Supporting high-performance response streaming in Shardcake

Shardcake is a Scala open source library I created in 2022 to easily distribute entities across multiple servers (sharding) and to interact with them using their ID without knowing their actual location (location transparency).

To support a real-life use case, I recently added the ability to stream messages from remote entities to multiple recipients. While doing so, I encountered a few issues and challenges that I am sharing here in the hope that they are helpful to others. Knowledge of zio or cats-effect is recommended (Shardcake itself is based on zio/zio-streams, but most concepts are the same in cats-effect/fs2).

Basics

Let's look at a very simplified example first. To communicate with remote entities, we send them messages, which are typically defined in an enum.

enum UserMessage {
  case Greet(message: String, replier: Replier[String])
}

Our User entity will be able to handle messages of type UserMessage. There is only one subtype: Greet. It contains a Replier[String], which means that the entity can reply to the message sender with a String by simply calling replier.reply.

class User {
  def handle(protocol: UserMessage) =
    protocol match {
      case UserMessage.Greet(message, replier) => 
        replier.reply(s"Received $message")
    }
}

On the sender side, we need a Messenger[UserMessage], and we can use its send function to send a message to any User entity and get back a String.

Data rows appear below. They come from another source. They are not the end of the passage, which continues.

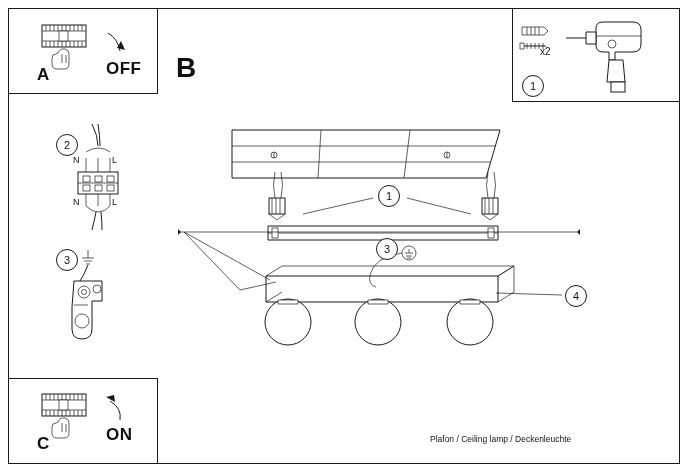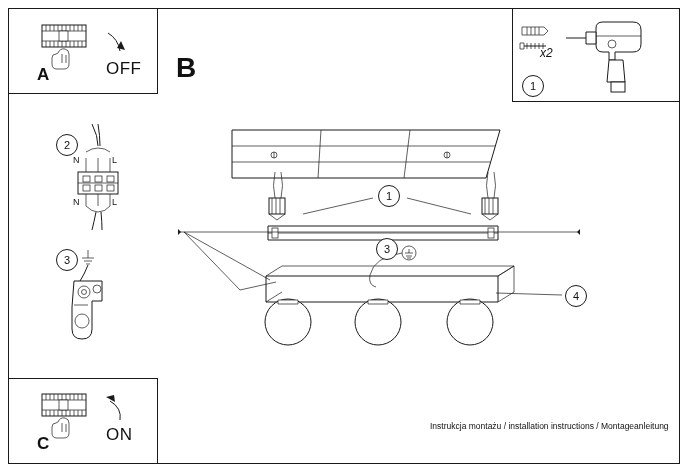--- a/index.html
+++ b/index.html
@@ -40,21 +40,21 @@
   }
   .label-big {
     position: absolute;
     font-size: 28px;
     font-weight: bold;
     color: #111;
   }
   .label-word {
     position: absolute;
     font-size: 17px;
-    font-weight: normal;
+    font-weight: bold;
     color: #111;
     letter-spacing: 0.5px;
   }
   .callout {
     position: absolute;
     width: 22px;
     height: 22px;
     border: 1px solid #1a1a1a;
     border-radius: 50%;
     box-sizing: border-box;
@@ -67,23 +67,22 @@
   }
   .footer {
     position: absolute;
     font-size: 8.5px;
     color: #111;
     line-height: 13px;
     white-space: nowrap;
   }
   .x2 {
     position: absolute;
-    font-size: 12px;
-    color: #111;
-    font-style: italic;
+    font-size: 10px;
+    color: #111;
   }
   svg {
     position: absolute;
     left: 0;
     top: 0;
     overflow: visible;
   }
   .ln { stroke: #1a1a1a; stroke-width: 1; fill: none; }
   .ln-thin { stroke: #1a1a1a; stroke-width: 0.7; fill: none; }
   .fillw { fill: #ffffff; stroke: #1a1a1a; stroke-width: 1; }
@@ -343,15 +342,15 @@
 
     <path class="ln-thin" d="M184 232 l86 48"></path>
     <path class="ln-thin" d="M240 290 l36 -8"></path>
     <path class="ln-thin" d="M184 232 l56 58"></path>
   </svg>
 
   <div class="callout" style="left:378px; top:185px;">1</div>
   <div class="callout" style="left:376px; top:238px;">3</div>
   <div class="callout" style="left:565px; top:285px;">4</div>
 
-  <div class="footer" style="left:430px; top:420px;">Instrukcja montażu / installation instructions / Montageanleitung</div>
+  <div class="footer" style="left:430px; top:433px;">Plafon / Ceiling lamp / Deckenleuchte</div>
 
 </div>
 
 </body></html>

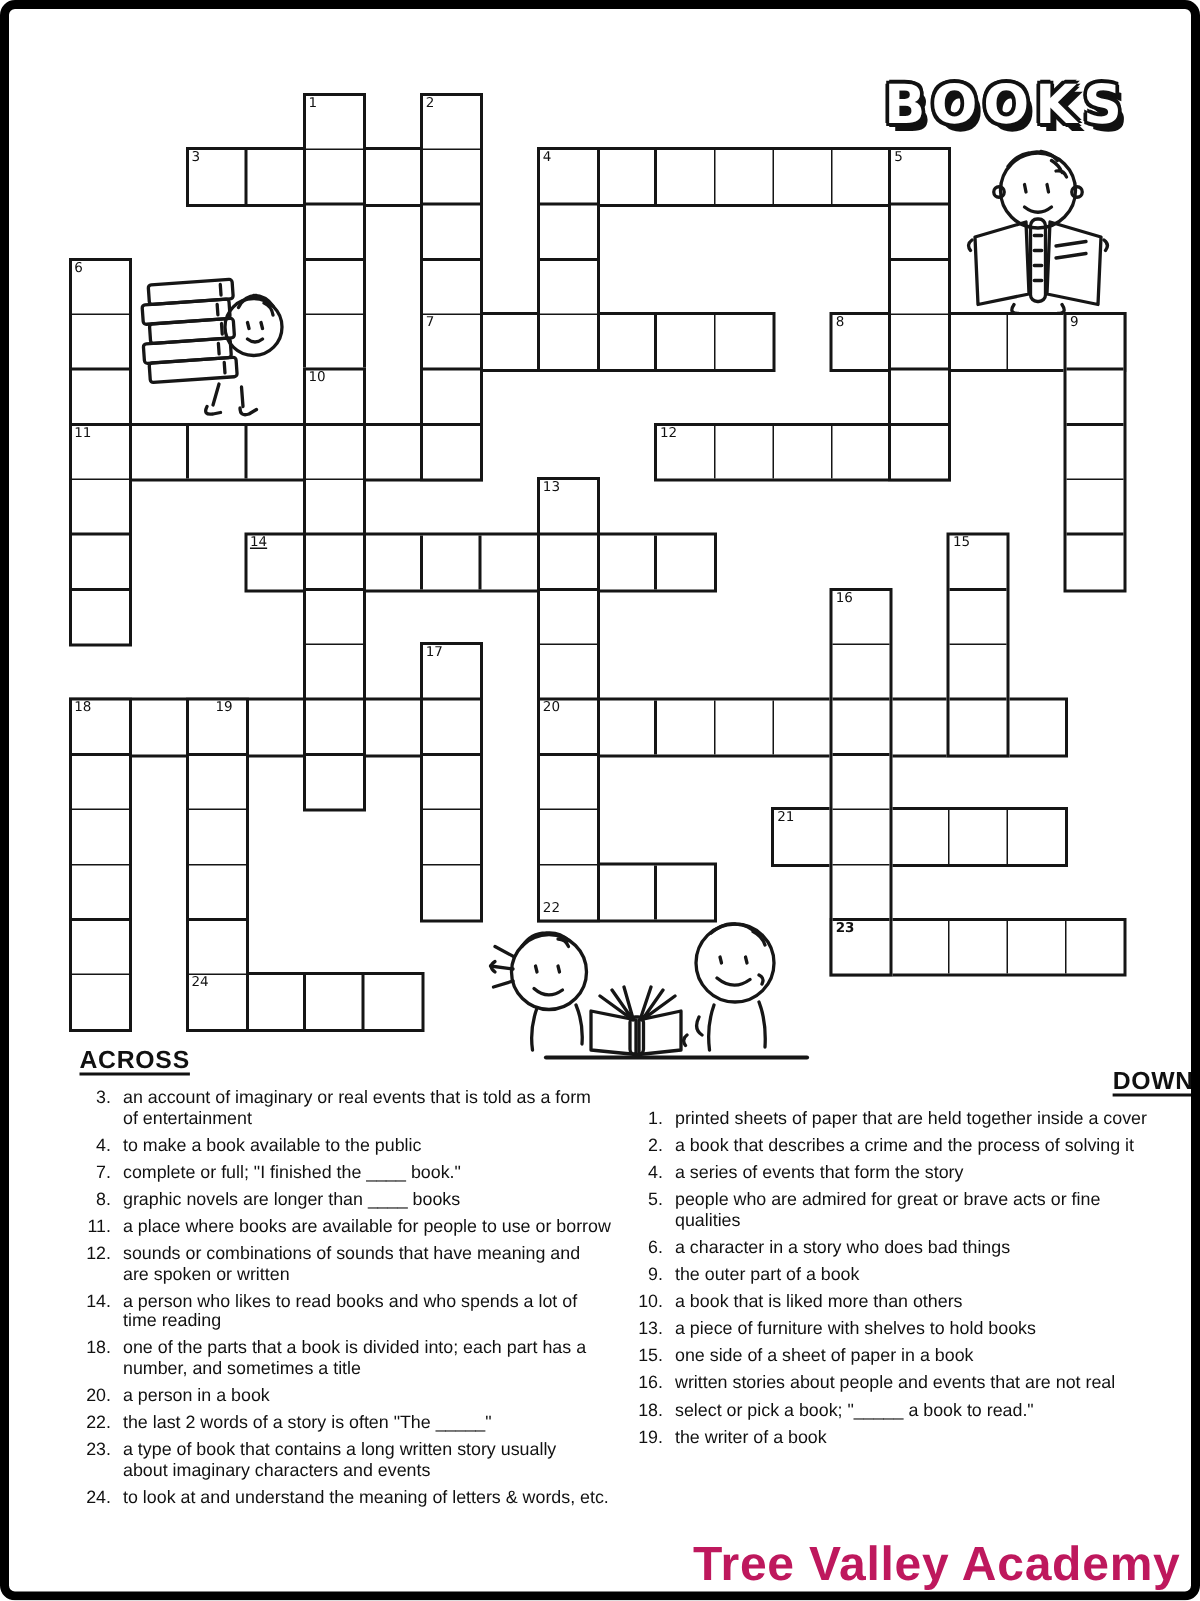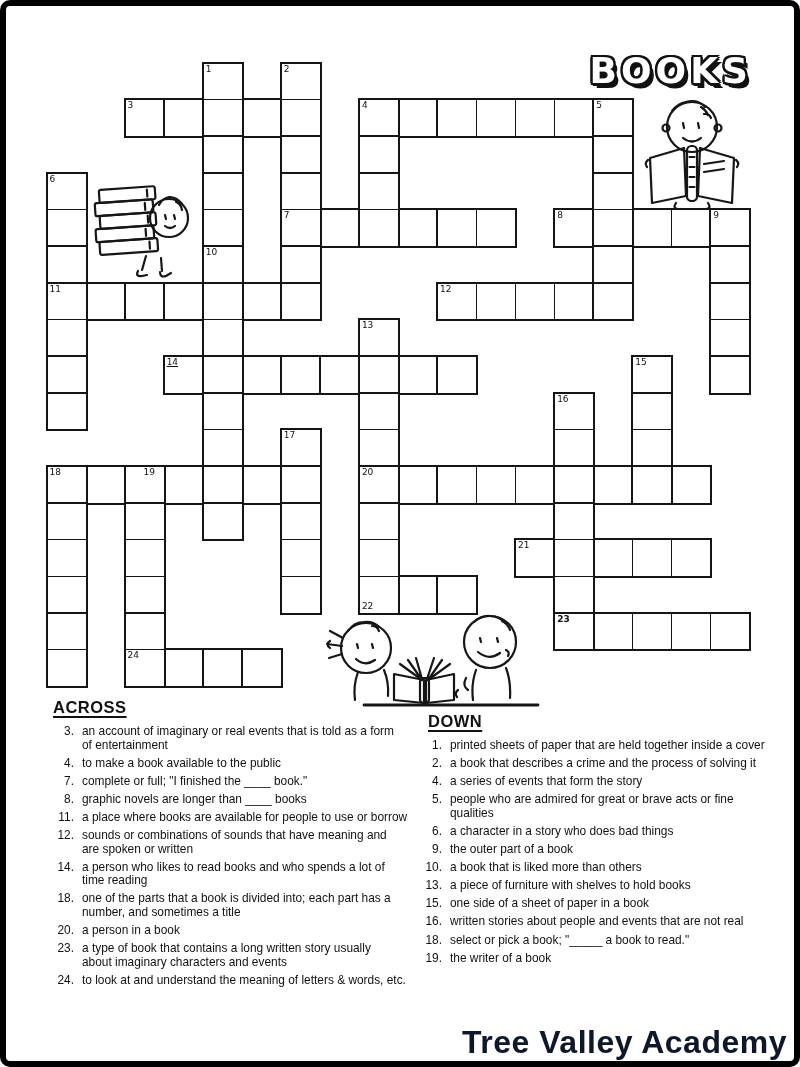--- a/index.html
+++ b/index.html
@@ -19,29 +19,29 @@
     font-weight:800;font-size:36px;letter-spacing:4px;color:#fff;z-index:2;
     text-shadow:-2px -2px 0 #111,2px -2px 0 #111,-2px 2px 0 #111,2px 2px 0 #111,
                 -2.5px 0 0 #111,2.5px 0 0 #111,0 -2.5px 0 #111,0 2.5px 0 #111,4px 5px 0 #111;}
 
   
   .clues{position:absolute;}
   .clues.across{left:50px;top:698px;width:380px;}
   .clues.down{left:418px;top:712px;width:378px;}
   .heading{font-size:16.5px;font-weight:bold;letter-spacing:.5px;margin:0 0 8px 3px;
     text-decoration:underline;text-decoration-thickness:2px;text-underline-offset:3px;}
-  .clues.down .heading{margin-left:10px;}
+  .clues.down .heading{margin-left:10px;text-align:right;}
   .clue{display:grid;grid-template-columns:24px 1fr;column-gap:8px;margin-bottom:4.5px;
     font-size:11.9px;line-height:13.6px;}
   .cnum{text-align:right;}
   .ctext{white-space:pre-line;}
 
   
   .brand{position:absolute;top:1024px;right:13px;font-weight:bold;font-size:32px;
-    color:#0f172a;letter-spacing:.5px;z-index:10;}
+    color:#be185d;letter-spacing:.5px;z-index:10;}
 
   
   .art{position:absolute;z-index:3;}
   .art *{fill:none;stroke:#161616;stroke-width:2.2;stroke-linecap:round;stroke-linejoin:round;}
   .art-carrier{left:84px;top:166px;width:118px;height:120px;}
   .art-reader{left:638px;top:96px;width:110px;height:114px;}
   .art-kids{left:306px;top:608px;width:240px;height:104px;}
 </style>
 </head>
 <body>
@@ -350,20 +350,24 @@
         <div class="clue">
           <span class="cnum">18.</span>
           <span class="ctext">one of the parts that a book is divided into; each part has a
 number, and sometimes a title</span>
         </div>
         <div class="clue">
           <span class="cnum">20.</span>
           <span class="ctext">a person in a book</span>
         </div>
         <div class="clue">
+          <span class="cnum">22.</span>
+          <span class="ctext">the last 2 words of a story is often "The _____"</span>
+        </div>
+        <div class="clue">
           <span class="cnum">23.</span>
           <span class="ctext">a type of book that contains a long written story usually
 about imaginary characters and events</span>
         </div>
         <div class="clue">
           <span class="cnum">24.</span>
           <span class="ctext">to look at and understand the meaning of letters &amp; words, etc.</span>
         </div>
       </div>
   </div>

class Service(user: Messenger[UserMessage]) {
  def greetUser(userId: String, message: String): Task[String] =
    user.send(userId)(UserMessage.Greet(message, _))
}

The default implementation of the transport layer uses gRPC to communicate between the sender and the remote entity, but it is possible to plug in a different protocol instead.

The problem

I've been using Shardcake at work for a couple of years already, and our workflows usually look like this:

Client requests hit a first pod's gRPC server, then each request is dispatched to a service that eventually calls the send method we just saw. That triggers a call to another pod (unless we're lucky and the entity is hosted by the same pod), also using gRPC. The second pod's gRPC server forwards the message to the local entity, and the entity's reply is sent back as a response to the gRPC call. The service can then process this response and return a response to the client.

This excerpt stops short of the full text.